456 appartements de cinq immeubles de Mantes en Yvelines Habitat, des rues Blériot, Mermoz, Nungesser, Coli et Ader, sont concernés par deux tranches de travaux qui viennent de débuter. L’amélioration du confort thermique des logements (fenêtres en PVC, double vitrage et ventilation optimisée) devrait être terminé en janvier prochain. La seconde tranche, qui va durer dix-huit mois, concerne les façades et les terrasses (étanchéité, rambardes de sécurité,), les parties communes (faux plafonds,) et les logements, où les installations électriques vont être changées et les salles de bain réaménagées.
L’opération est estimée à 6,8 millions d’euros. Elle est financée par l’État à travers l’ANRU (25 %), la CAMY (10 %), la Région (10 %) et par des prêts auprès de la Caisse des Dépôts et Consignation (55 %). Elle entraîne donc une hausse des loyers sensible dans ce quartier qui compte parmi les moins chers du Val-Fourré. De 20 à 80 euros selon la taille du logement, l’augmentation sera appliquée après l’achèvement des travaux, par palier de 20 € tous les six mois.
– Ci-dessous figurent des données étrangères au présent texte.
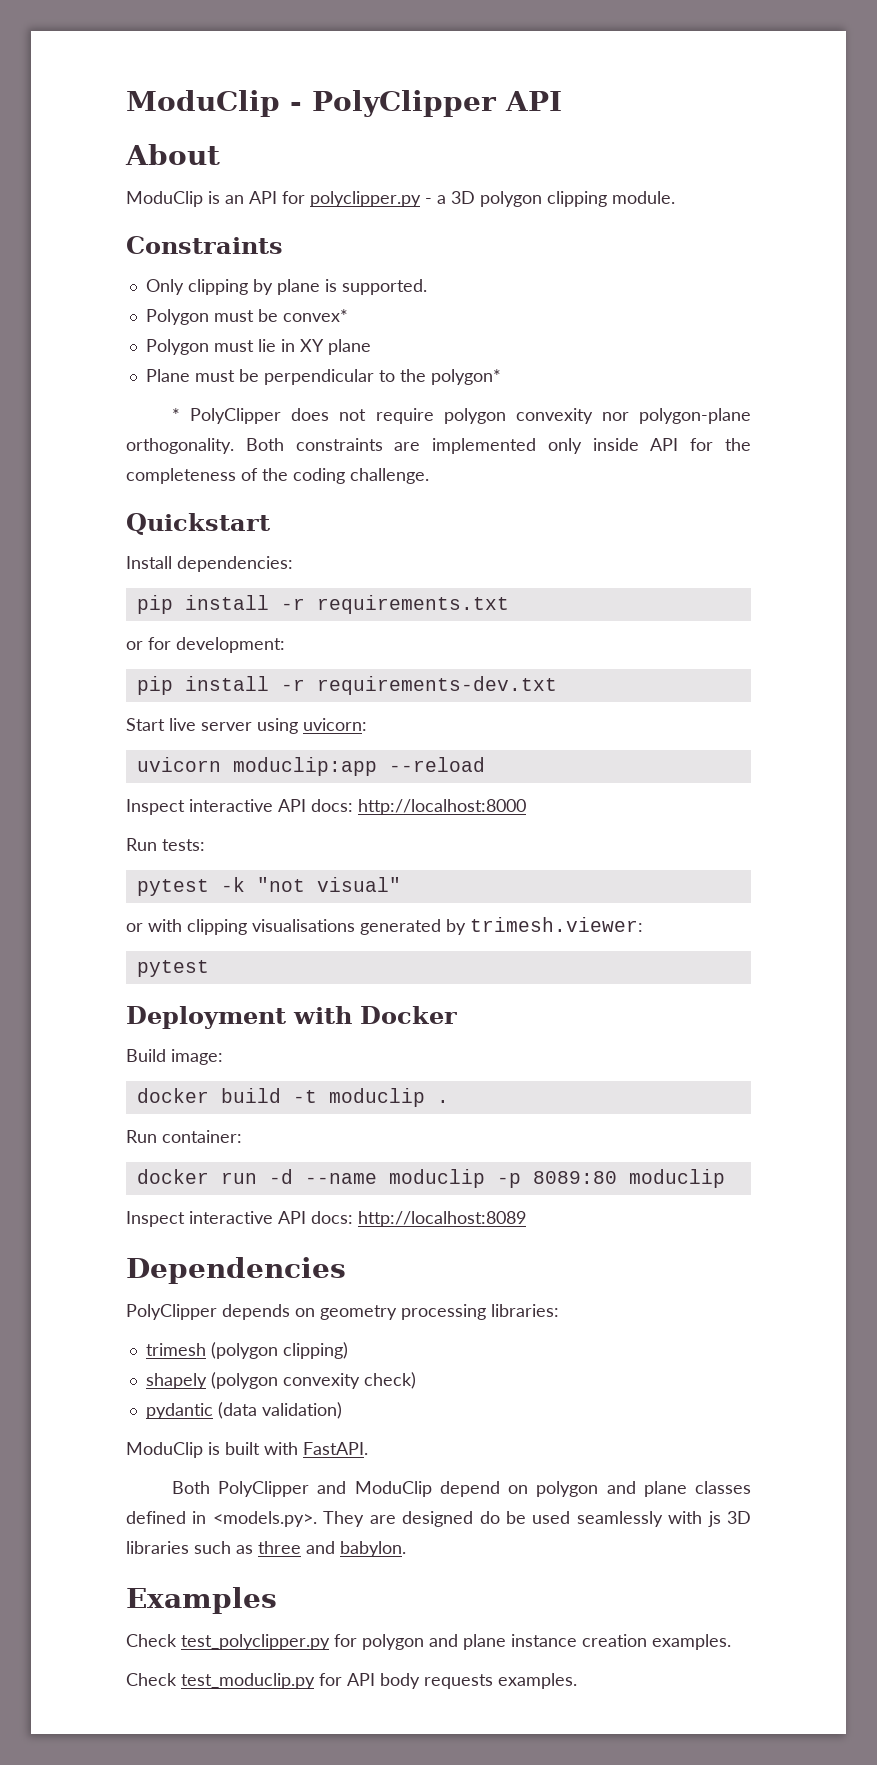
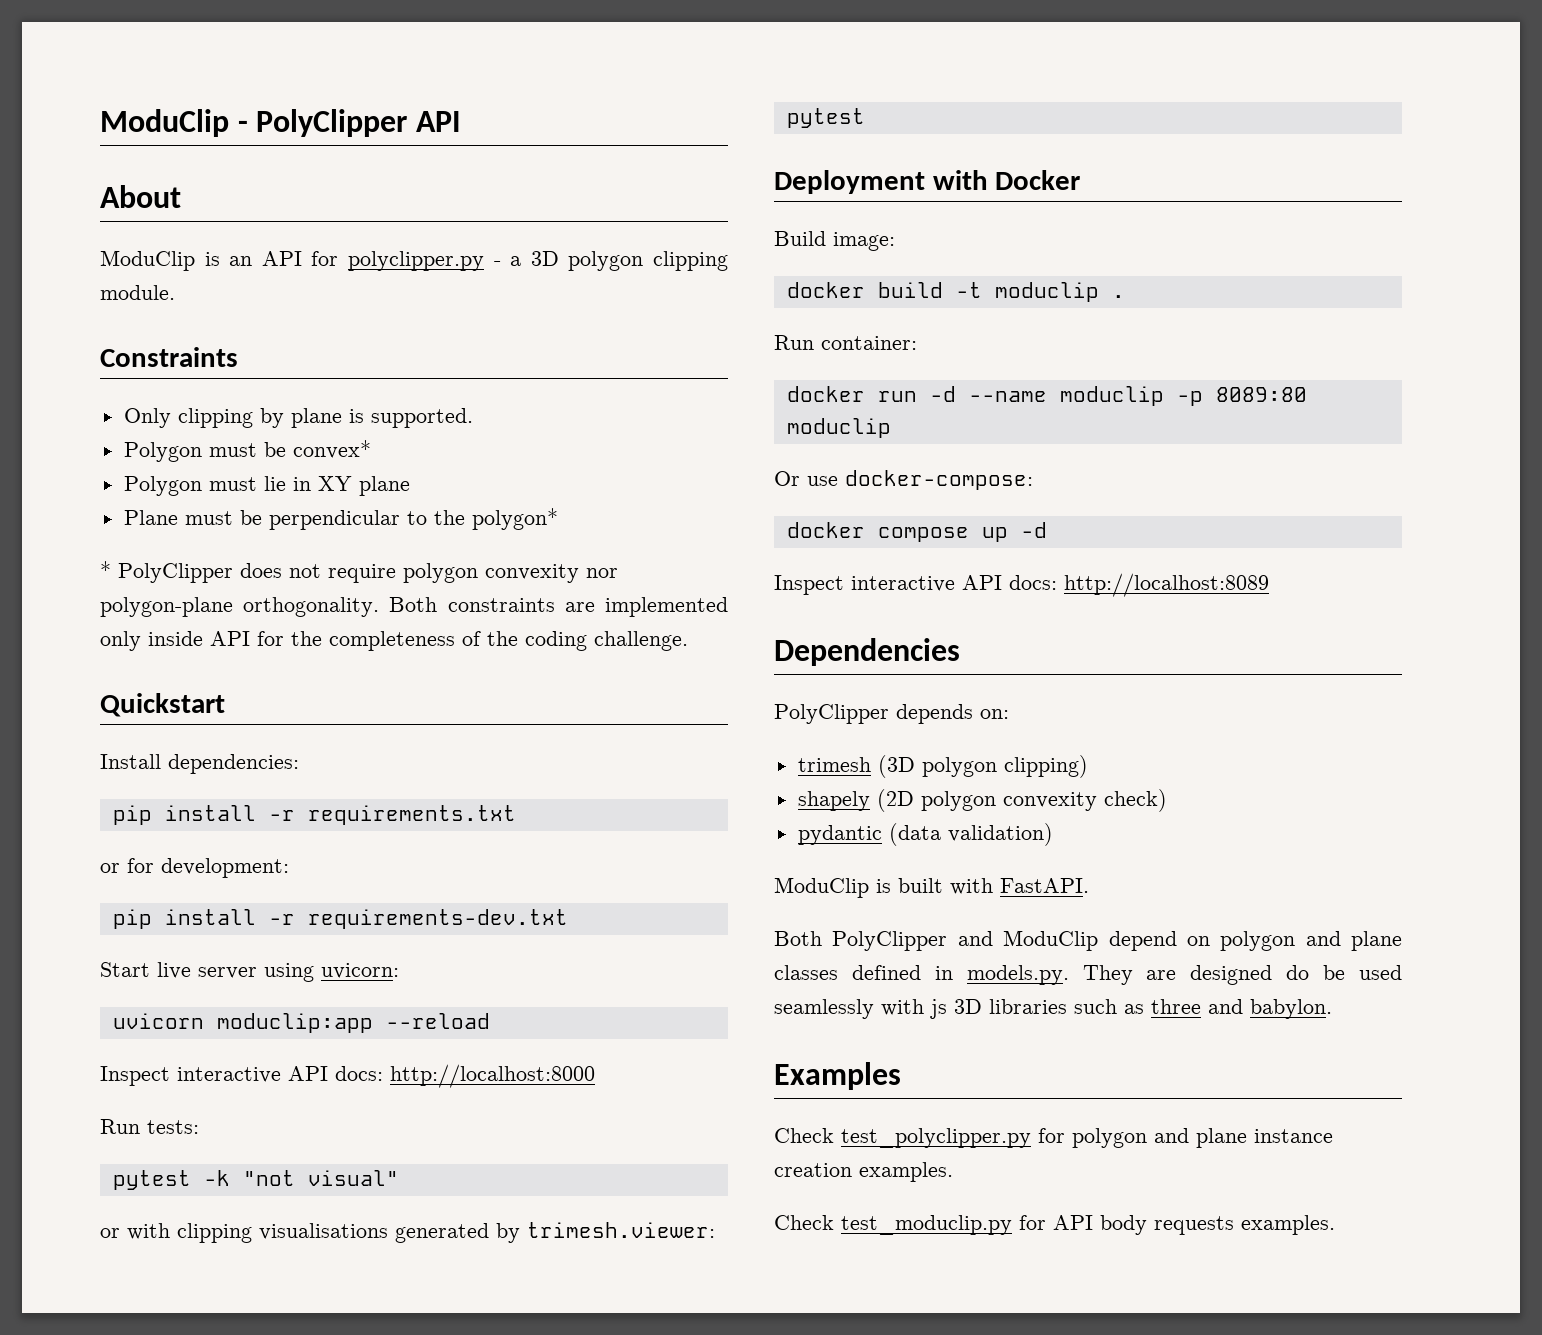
(725, 1178) none -> [774,470,1033,490] [786,522,1047,542] // Or use docker-compose: // docker compose up -d
[295,1304,559,1320] on geometry processing libraries: -> [980,709,1009,719] on:
[210,1342,278,1359] (polygon -> [877,755,997,778] (3D polygon
[210,1372,278,1389] (polygon -> [876,789,996,812] (2D polygon
[212,1511,317,1527] <models.py>. -> [966,965,1069,985] models.py.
Consultés durant l’été 2006, les locataires ont voté les travaux à la majorité mais avec un taux de participation très faible (109 votants sur 456 foyers). Le bailleur se défend d’appliquer une hausse trop forte, expliquant que la valeur au mètre carré passe de 24,23 € (pour un F3 et plus) et 27,34 € (F1 et F2) en janvier 2006 à 30,56 € en janvier 2008, après les travaux.
Débat politique
Mais sur place, les locataires sont sceptiques, à l’image de Messaoud Kerkour, qui vit au Val-Fourré depuis 36 ans : « On attend ces travaux depuis longtemps mais pas la hausse des loyers qui va suivre. Ici, il y a beaucoup de petits salaires, ça ne va pas être facile. » Chantal Fresnot, gardienne d’immeuble depuis 31 ans, renchérit : « 60 ou 80 euros par mois, ça fait beaucoup. Pour ceux qui n’ont pas d’aides au logement, ça va devenir un loyer important. »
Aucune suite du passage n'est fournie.